The BD Veritor System for Rapid Detection of SARS-CoV-2 is a chromatographic immunoassay for the direct and qualitative detection of SARS-CoV-2 antigens in nasal swabs from patients with signs and symptoms who are suspected of COVID-19.


Features/Benefits:

Simplify the testing process

  • Easy operation and 1-button functionality may help reduce manual test processing errors
  • Simple sample processing with color-coded tubes

Achieve fast, reliable results

  • Displays easy-to-read digital results for COVID-19 in 15 minutes: “CoV2: +” for positive, “CoV2: -” for negative
  • Records results on secured internal drive
  • Advanced particle technology helps improve test performance*

Provide workflow efficiency

  • Adapts easily to your workflow by offering 2 operational modes
    - Walk away: Test device is inserted immediately into Analyzer, so staff can multi-task while sample incubates (15 minutes)
    - Analyze now: Test device is inserted after incubation time is complete, allowing batches of samples to be tested (results in seconds)

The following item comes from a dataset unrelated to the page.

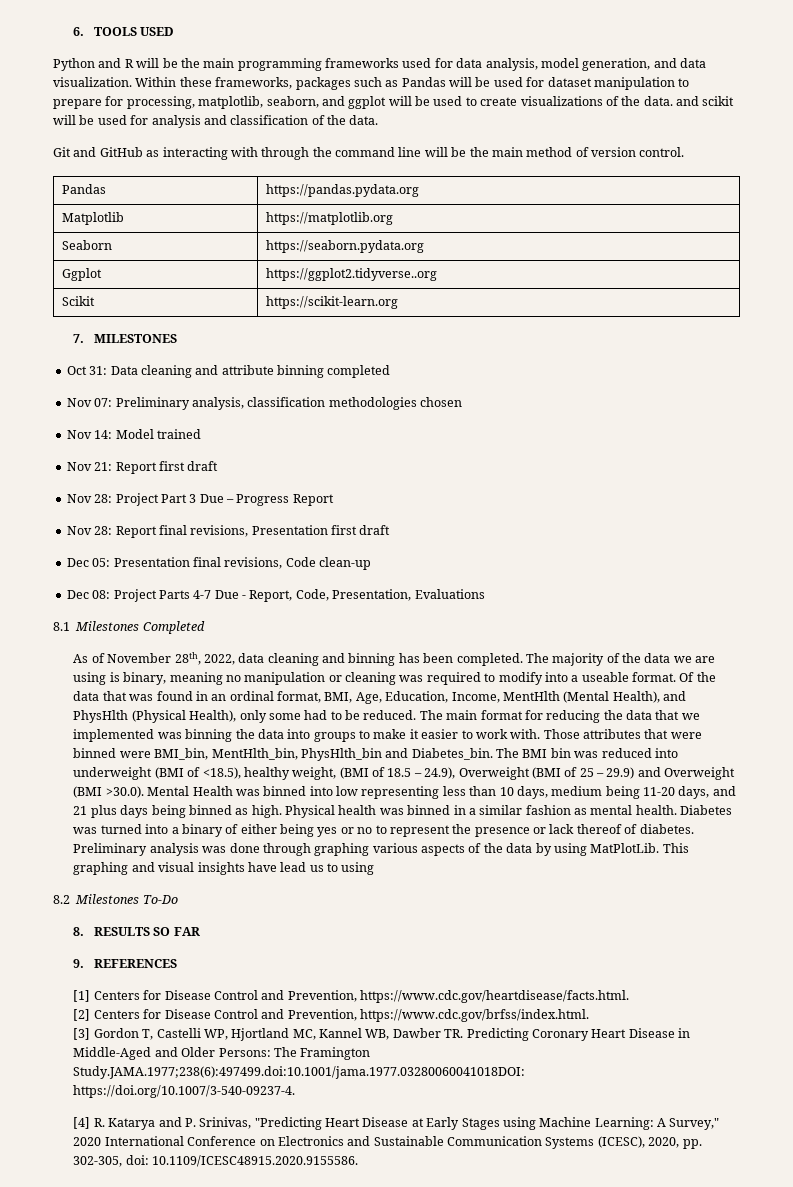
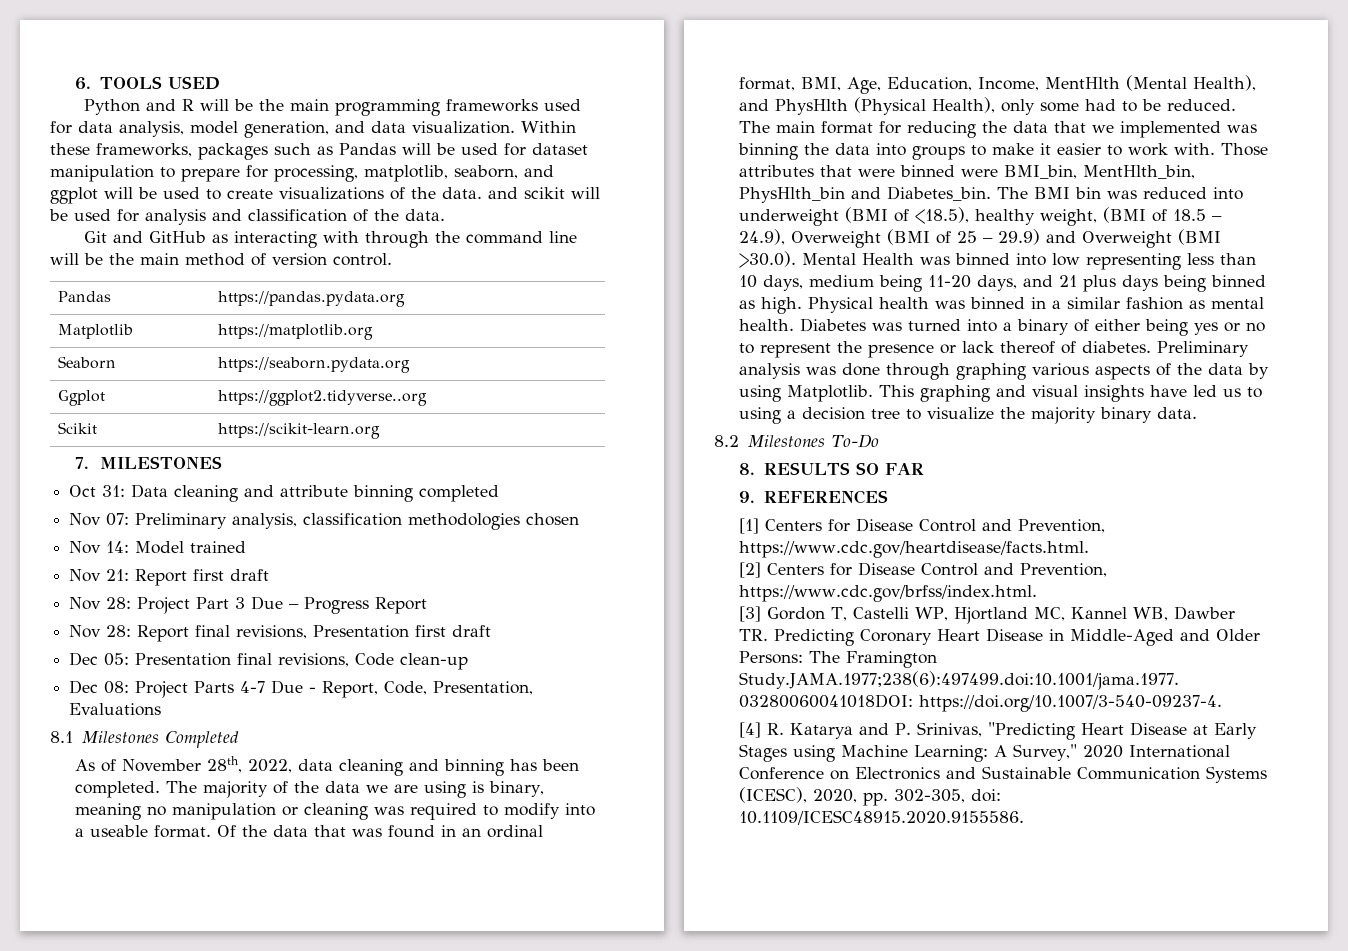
- Preliminary analysis was done through graphing various aspects of the data by using MatPlotLib.
+ Preliminary analysis was done through graphing various aspects of the data by using Matplotlib.
- This graphing and visual insights have lead us to using
+ This graphing and visual insights have led us to using a decision tree to visualize the majority binary data.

Provide result traceability

  • Download and display Lot number, patient/specimen ID, Operator ID and test records with BD Veritor InfoScan module
  • Offers result-printing capabilities via USB port

 *in comparison to visually read tests


FDA Disclaimers:

  • This product has not been FDA cleared or approved; but has been authorized by FDA under an EUA for use by authorized laboratories
  • This product has been authorized only for the detection of proteins from SARS-CoV-2, not for any other viruses or pathogens; and
  • This product is only authorized for the duration of the declaration that circumstances exist justifying the authorization of emergency use of in vitro diagnostics for detection and/or diagnosis of COVID-19 under Section 564(b)(1) of the Federal Food, Drug and Cosmetic Act, 21 U.S.C. § 360bbb-3(b)(1), unless the declaration is terminated or authorization is revoked sooner.